_Your instructions_
Transcribe each record precisely; images stay out.

_Excerpted data_
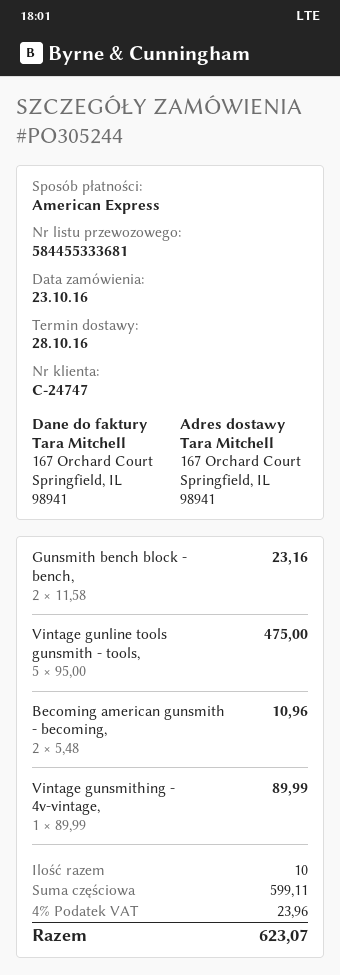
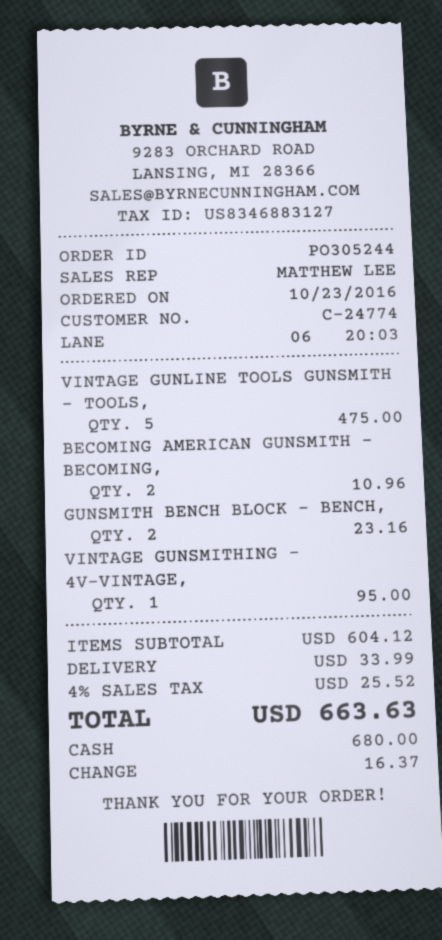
customer number: C-24747 -> C-24774
payment method: American Express -> cash
Vintage gunsmithing - 4v-vintage,: 1 for 89.99 -> 1 for 95.00
subtotal: 599.11 -> 604.12
shipping: none -> 33.99
tax: 4% = 23.96 -> 4% = 25.52
total: 623.07 -> 663.63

_Solved problem_
customer number: C-24747 -> C-24774
payment method: American Express -> cash
Vintage gunsmithing - 4v-vintage,: 1 for 89.99 -> 1 for 95.00
subtotal: 599.11 -> 604.12
shipping: none -> 33.99
tax: 4% = 23.96 -> 4% = 25.52
total: 623.07 -> 663.63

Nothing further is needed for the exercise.